Pero si bien han sido innumerables los estropicios sobre las edificaciones, no lo han sido menos sobre los espacios abiertos. Los atrios y accesos a algunas iglesias y conventos disponían de bellas escalinatas y zonas ajardinadas que daban lustre y respiro al barrio, como sucedía en la calle María Berdiales donde, tras una larga escalinata se ubicaba a lo alto la iglesia del Sagrado Corazón, conocida popularmente como La Enseñanza de donde en Semana Santa, rodeadas de cirios encendidos y bajando por su frente ajardinado, salían las procesiones de la Cofradía de Jesús del Silencio.

En la calle Vázquez Varela, el convento de los Capuchinos tenía una gran explanada. Adosado a un lateral del templo, se ubicaba un teatro donde muchos jóvenes de la época, desde Xesús Vaamonde al que escribe, pasábamos gran parte de nuestra existencia haciendo lo que más nos gustaba: “rockanrolear”. Allí, Los Watios, con Petote y Espino (que ya no están con nosotros), hicimos los primeros escarceos musicales con guitarras eléctricas. La deficiente calidad de los equipos de amplificación provocaba que sufriéramos de cuándo en vez, a través de las cuerdas del instrumento, constantes descargas de corriente en las manos. Por suerte, ninguna de estas anomalías logísticas y estructurales fue capaz de acabar con nuestra ilusión e interés por la música.

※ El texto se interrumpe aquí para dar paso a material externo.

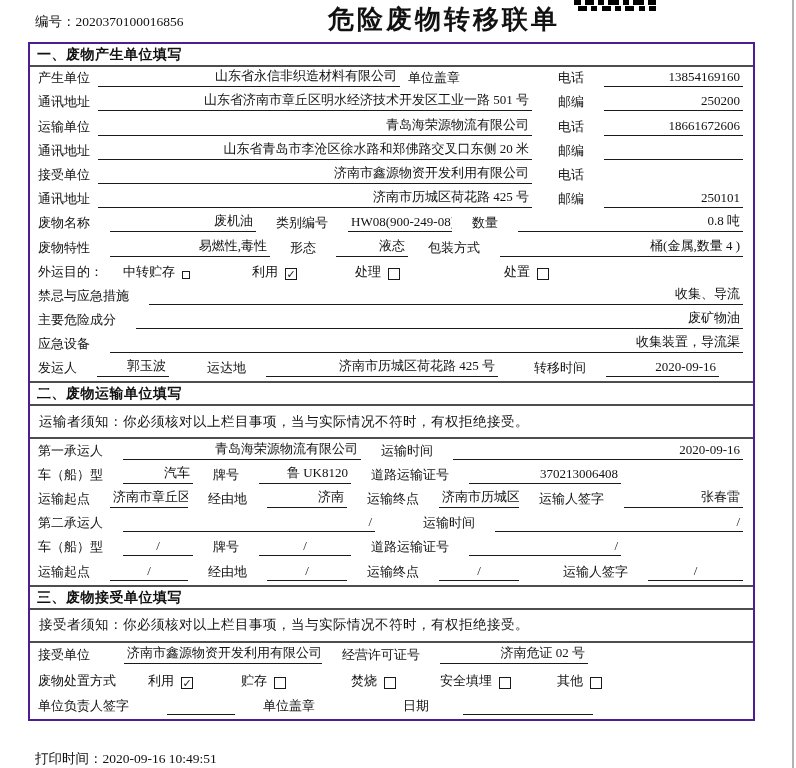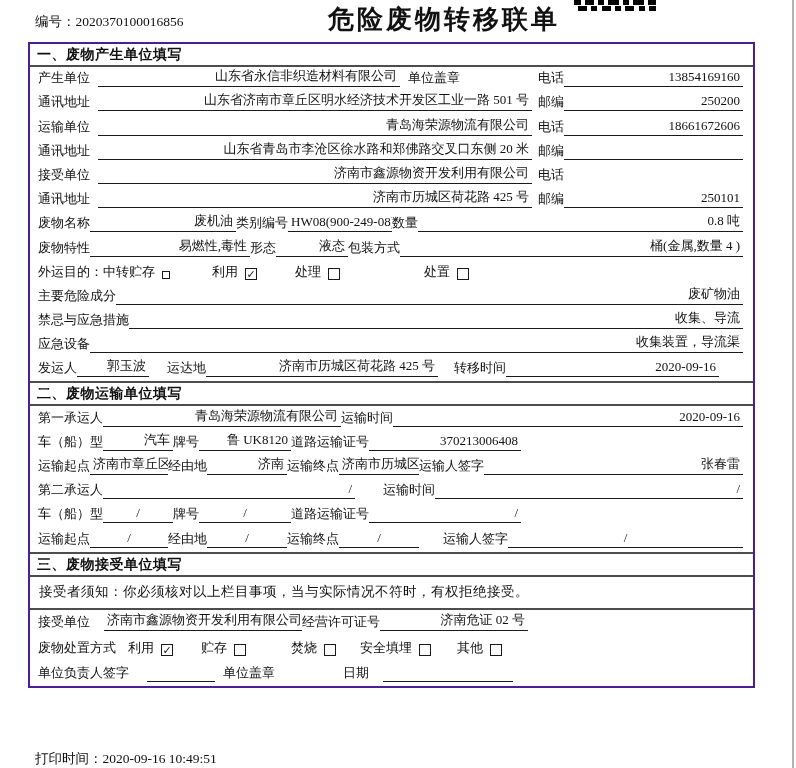"产生单位" .row { column-gap: 0 -> 20px }
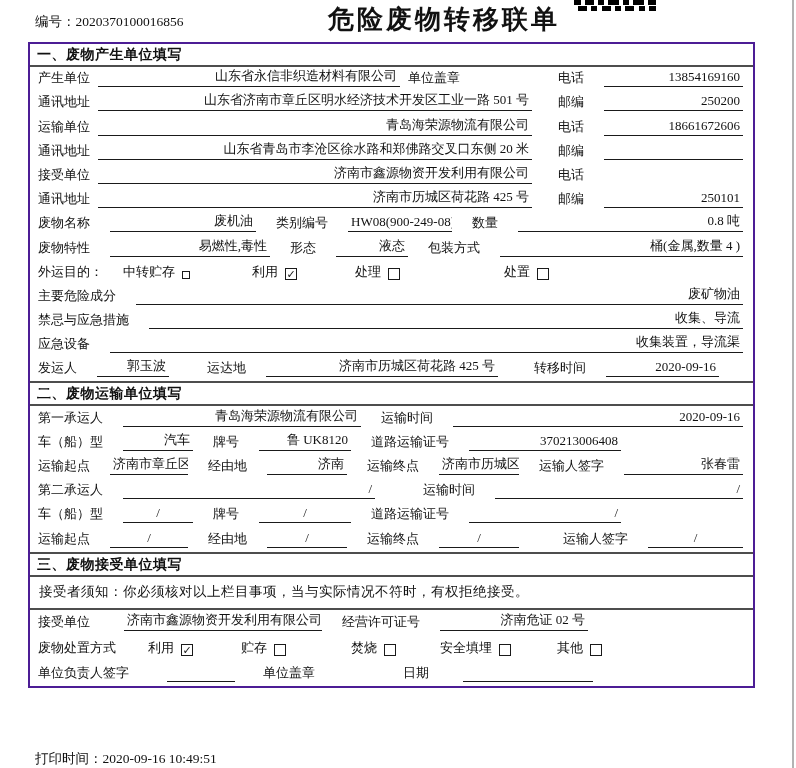"主要危险成分" div.row { order: before "禁忌与应急措施" -> after "禁忌与应急措施" }
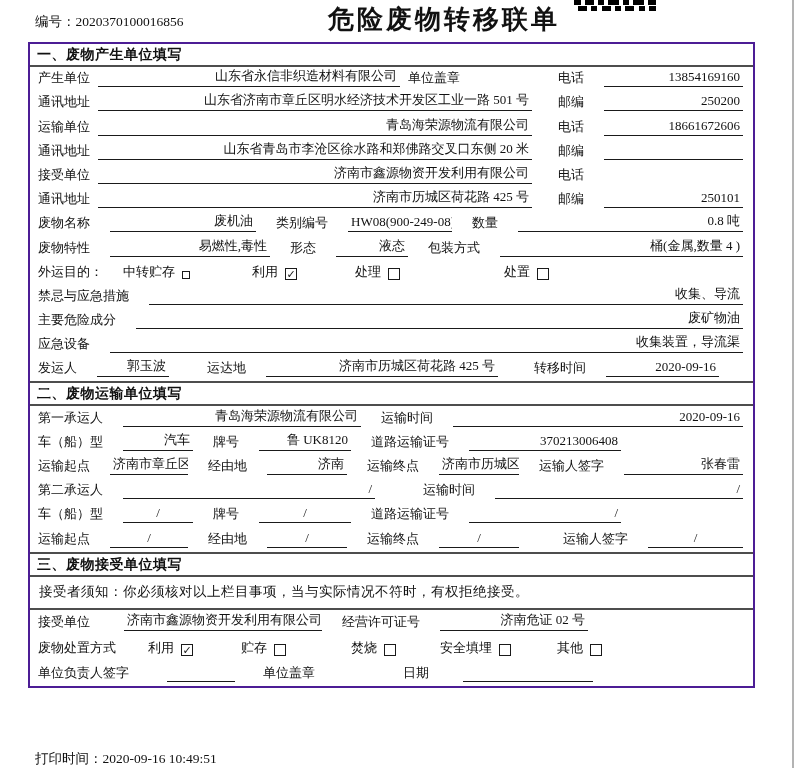"运输者须知：你必须核对以上栏目事项，当与实际情况不符时，有权拒绝接受。" div.notice { html: none -> <div>运输者须知：你必须核对以上栏目事项，当与实际情况不符时，有权拒绝接受。</div> }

Pero si esta ausencia y usurpación de espacios y edificios referenciales que estoy comentando produce impotencia, el verdadero desasosiego se da cuando un día, uno que ya no vive en la ciudad, llega de casualidad al lugar del barrio donde se ubica la casa en la que ha nacido, criado y pasado momentos significativos de su existencia y se encuentra que ya no está. Delante suyo sólo aparece un solar abierto circundado en sus laterales por los muros de los edificios colindantes que aún continúan habitados, pero el propio ya no está.

Ver que tu casa no existe, que nunca más formará parte de ese orden estético del barrio y de esa imagen serena y protectora que, desde niño y para siempre, había quedado grabada en tu cerebro, produce un gran desgarro en el corazón. Algo así como una especie desasosiego con síndrome de usurpación identitaria; todo ello unido a un sentimiento interior de impotencia muy difícil de superar.